# Swarm prevention split, move hives?



## Doreen78 (Feb 25, 2016)

Alright, checked the hive today, and found multiple queen cells. 3-4 capped, and several more in various stages of development. So I braved a split. I got really lucky and found the queen on the third frame I checked. Put her in the new box along with a frame of honey and a couple more frames of brood (made sure those were frames without queen cells). The medium that had been on the hive had 5 full frames with open nectar. One of the foundationless frames was being drawn out, as well! I divided up the resources between the two hives. I now have 2 hives, one with the old queen and the other with multiple queen cells, capped and uncapped. I did reduce the entrance on the new hive to a single bee space, read that doing that for the first 24 hours would make them less prone to absconding. So now I wait? Inspect the new hive with the old queen in a week to see how things are progressing, and make sure I didn't miss any queen cells? Leave the old hive alone for a while? The new hive is just 4 feet or so away from the old hive, do I need to switch the two so foragers will return to the new hive? I did shake a frame of nurse bees into the new hive to hopefully not reduce population too much. Thoughts?


----------



## SouthTexasJohn (Mar 16, 2015)

Was this all done from a single deep and a medium? Is the old queen in a nuc? I would leave them along for a while just like you said. Just be sure that each hive has enough nurse bees to cover the brood that they have. If you have to, you can switch location so that the other hives gets more foragers but keep the brood covered and they will make their own foragers.


----------



## Doreen78 (Feb 25, 2016)

It was a single deep and a medium.

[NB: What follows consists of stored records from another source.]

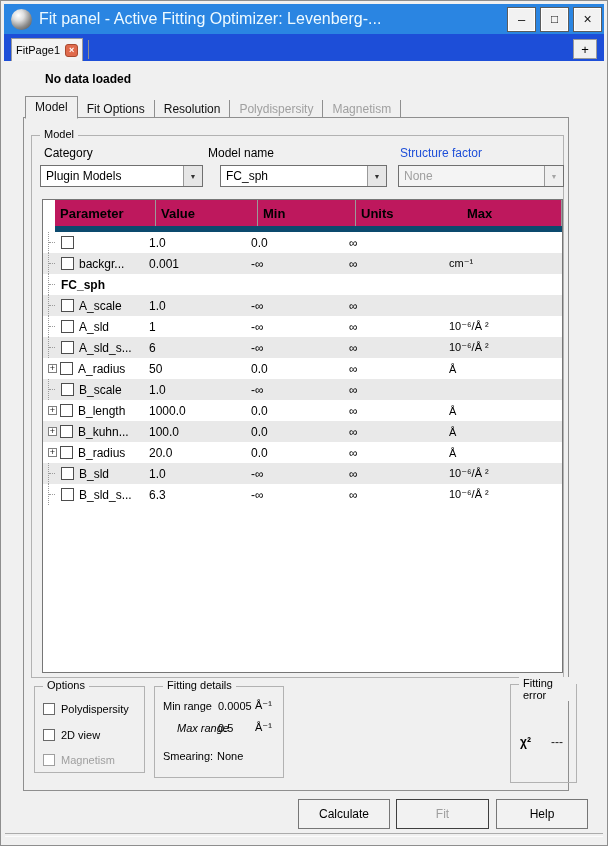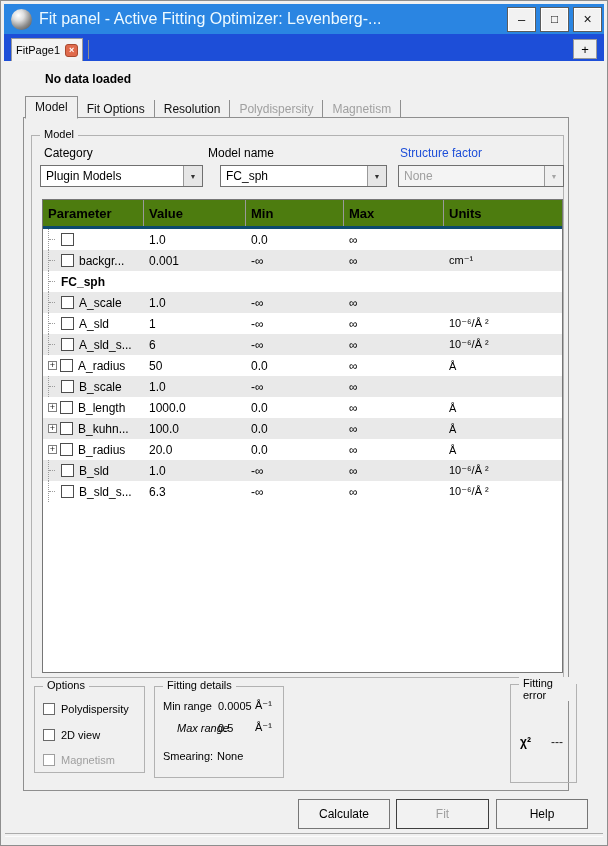--- a/index.html
+++ b/index.html
@@ -57,7 +57,7 @@
   
   .table{position:absolute;left:10px;top:63px;width:521px;height:474px;background:#fff;
     border:1px solid #767676;box-sizing:border-box;overflow:hidden;}
-  .thead{display:flex;height:26px;border-bottom:3px solid #0c4a6e;background:#4d7c0f;}
+  .thead{display:flex;height:26px;border-bottom:6px solid #0c4a6e;background:#be185d;margin-left:12px;}
   .th{box-sizing:border-box;border-right:1px solid #9a9a9a;font-weight:bold;font-size:13px;
     display:flex;align-items:center;padding-left:5px;}
   .c0{width:101px;}.c1{width:102px;}.c2{width:98px;}.c3{width:100px;}

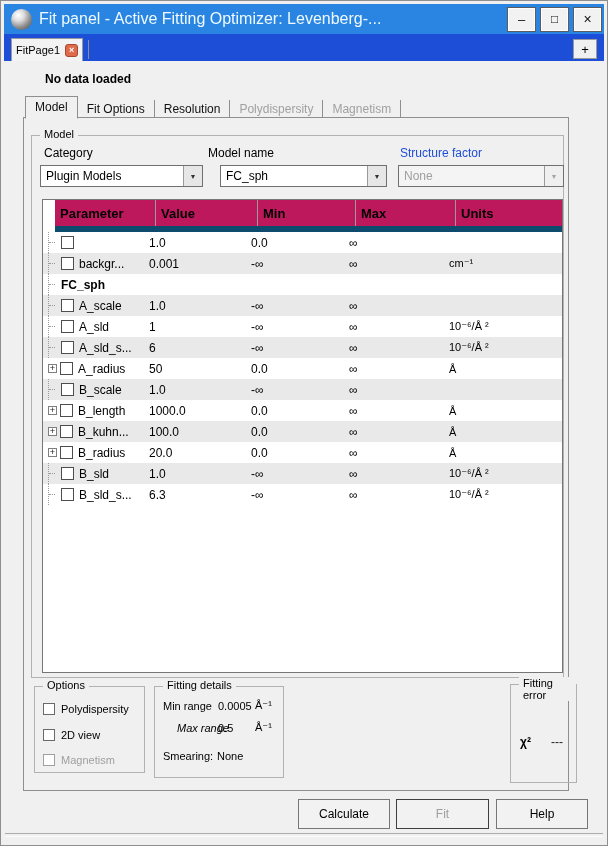--- a/index.html
+++ b/index.html
@@ -157,8 +157,8 @@
             <div class="th c0">Parameter</div>
             <div class="th c1">Value</div>
             <div class="th c2">Min</div>
+            <div class="th c4">Units</div>
             <div class="th c3">Max</div>
-            <div class="th c4">Units</div>
           </div>
         <div id="tbl-body">
             <div class="t-row">

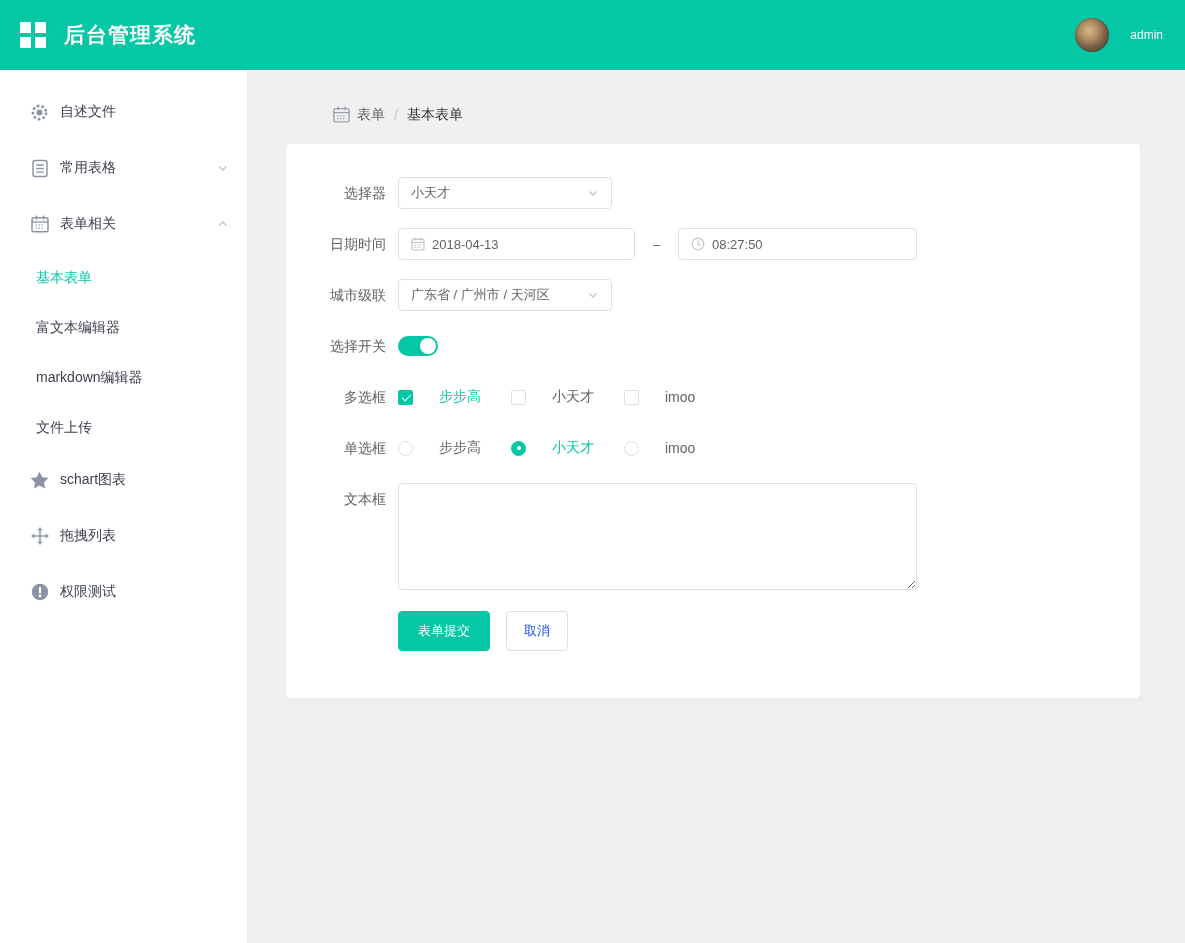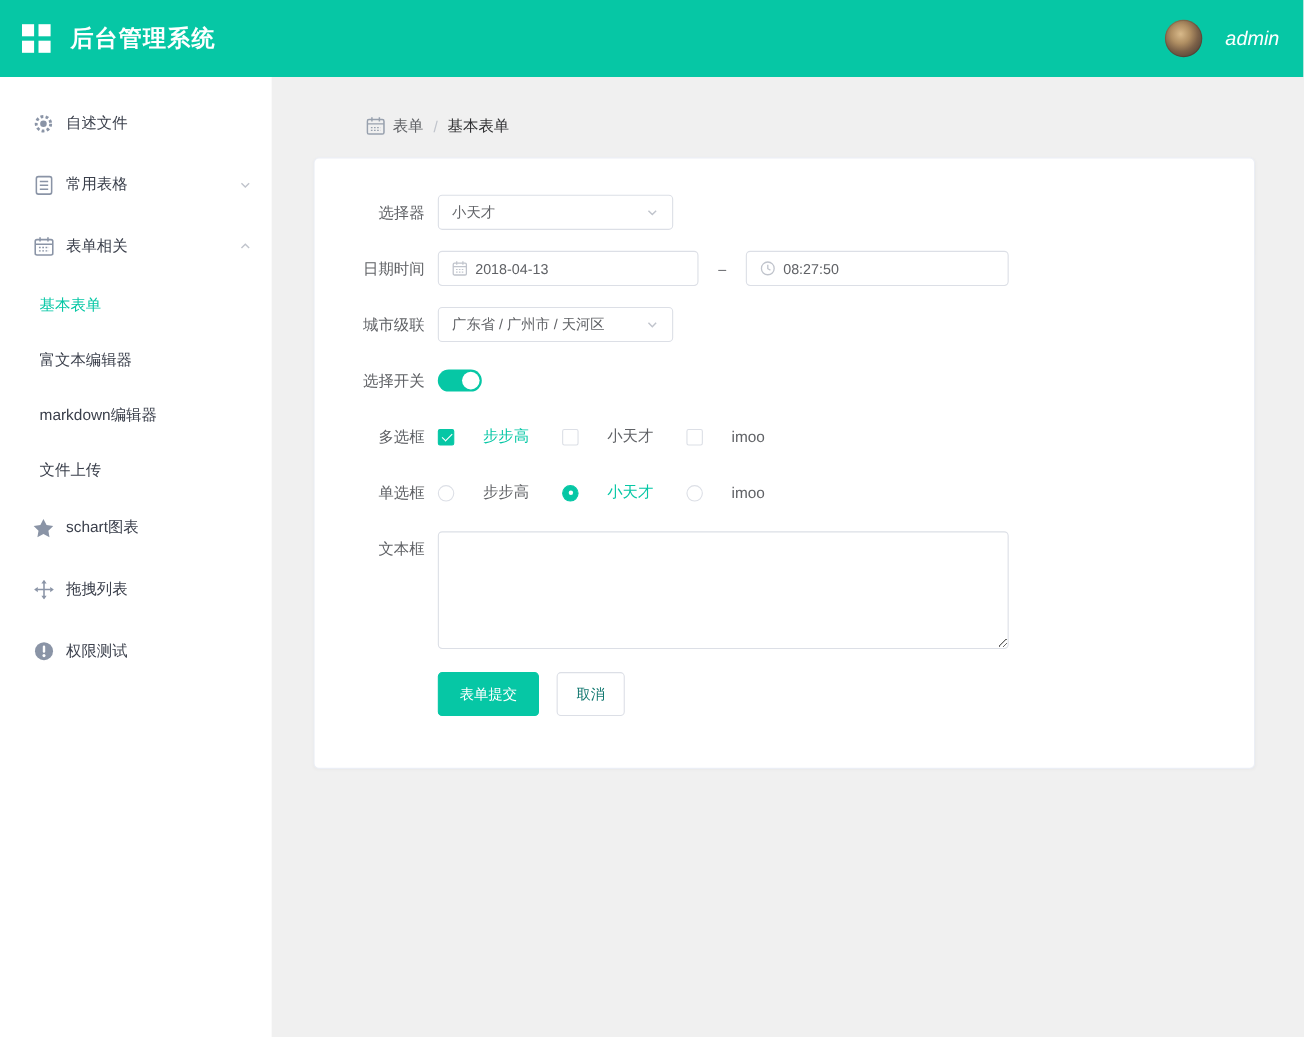--- a/index.html
+++ b/index.html
@@ -15,7 +15,7 @@
   .avatar { width:34px; height:34px; border-radius:50%;
     background:radial-gradient(circle at 42% 38%, #d8b98a 0%, #b08f63 30%, #7c6148 55%, #55453a 80%, #46382f 100%);
     box-shadow:inset 0 0 0 1px rgba(0,0,0,.12); }
-  .username { color:#fff; font-size:18px; margin-left:21px;font-style:italic; }
+  .username { color:#fff; font-size:12px; margin-left:21px; }
 
   
   .layout { display:flex; height:873px; }

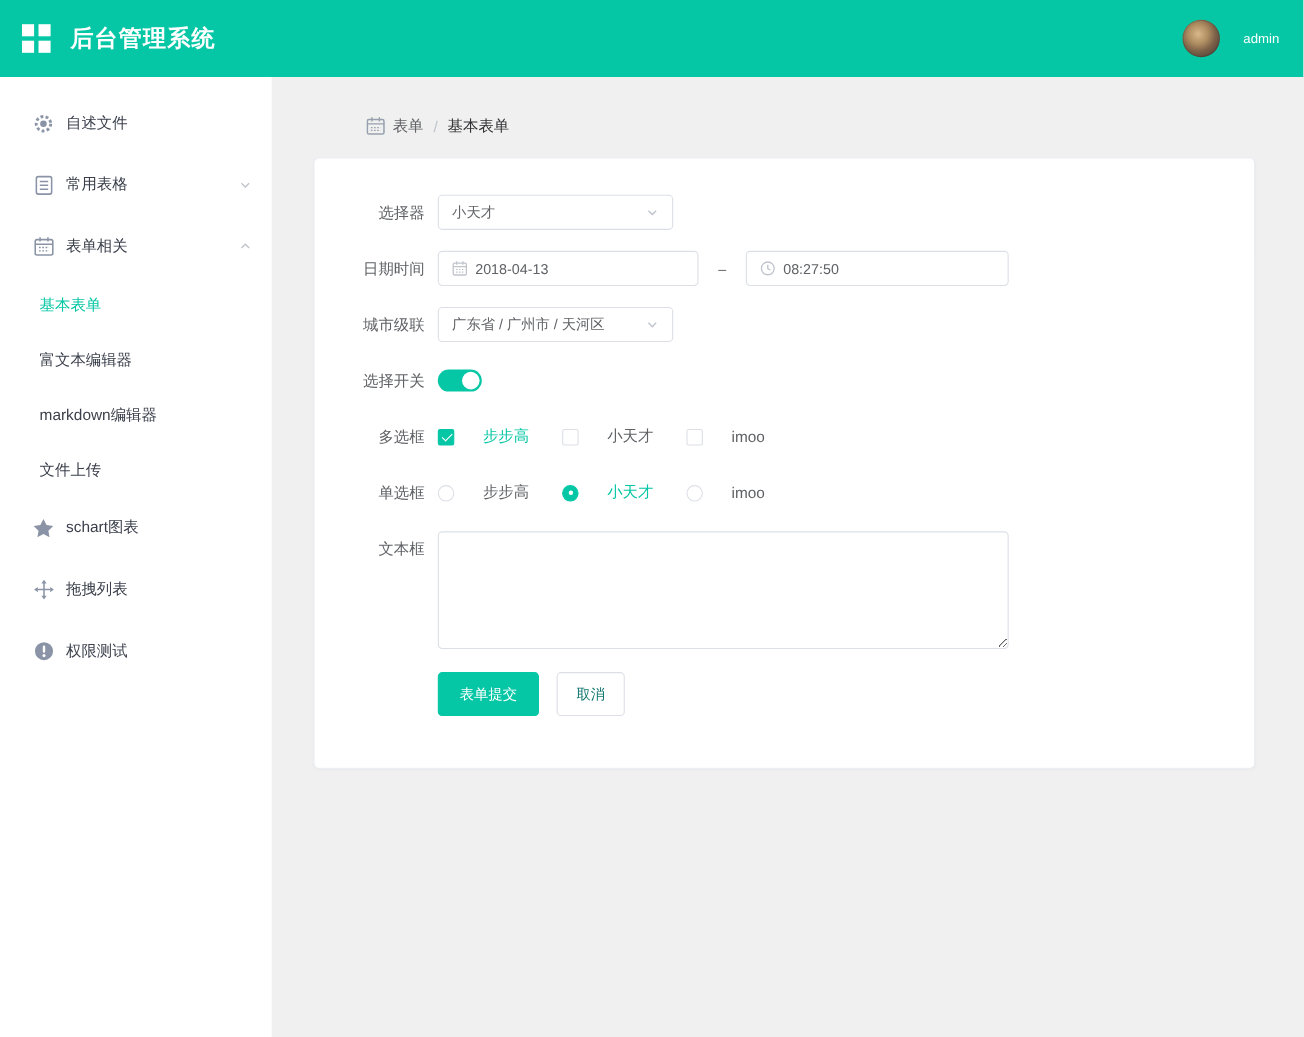--- a/index.html
+++ b/index.html
@@ -82,7 +82,7 @@
   .btn { height:40px; border-radius:4px; font-size:13px; display:flex; align-items:center;
     justify-content:center; cursor:pointer; }
   .btn-primary { background:#06c7a5; color:#fff; border:1px solid #06c7a5; padding:0 19px; }
-  .btn-default { background:#fff; color:#0f766e; border:1px solid #dcdfe6; padding:0 17px; margin-left:16px; }
+  .btn-default { background:#fff; color:#1d4ed8; border:1px solid #dcdfe6; padding:0 17px; margin-left:16px; }
 </style>
 </head>
 <body>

The deep had all 10 frames drawn out and full of bees. The medium had 5 frames with foundation almost fully drawn out, and one of the foundationless frames was about halfway drawn. The old queen is in a 10 frame deep/medium configuration. That's what I had available. I hope that's ok? I figured whatever foragers are out right now will return to the old hive, that's why I shook an extra frame of nurse bees into the new hive. I tried to split resources evenly. Wondering whether feeding would be necessary?


----------



## wvbeeguy (Feb 20, 2011)

Sounds like you covered it well, now you have to wait while the parent colony makes a new queen and she starts laying- around 30 days or so. Tough to be patient but not mcuh else to do at this point.


----------



## SouthTexasJohn (Mar 16, 2015)

You should not need to feed if they have some stores. They also should be bringing in pollen and nectar. At least they are here in my neck of the woods. As wvbeeguy said, be patient. Leave they alone for a month and you will get one of these without the dot.


----------



## Doreen78 (Feb 25, 2016)

Thanks everyone! Would there be any need to check the new split with the old queen sooner, or can I just let them do their thing for the next few weeks, too?


----------



## wvbeeguy (Feb 20, 2011)

watch the box with old queen after 10-12 days, if she has plenty of room to lay she will fill one box fairly quickly. In prep for swarm they slowed her feeding down and her egg laying followed - but will ramp up quickly


----------



## Doreen78 (Feb 25, 2016)

wvbeeguy said:


> watch the box with old queen after 10-12 days, if she has plenty of room to lay she will fill one box fairly quickly. In prep for swarm they slowed her feeding down and her egg laying followed - but will ramp up quickly


Thanks, I'll do that.

Lots of orientation flights at both hives the past couple of days. Looking good so far.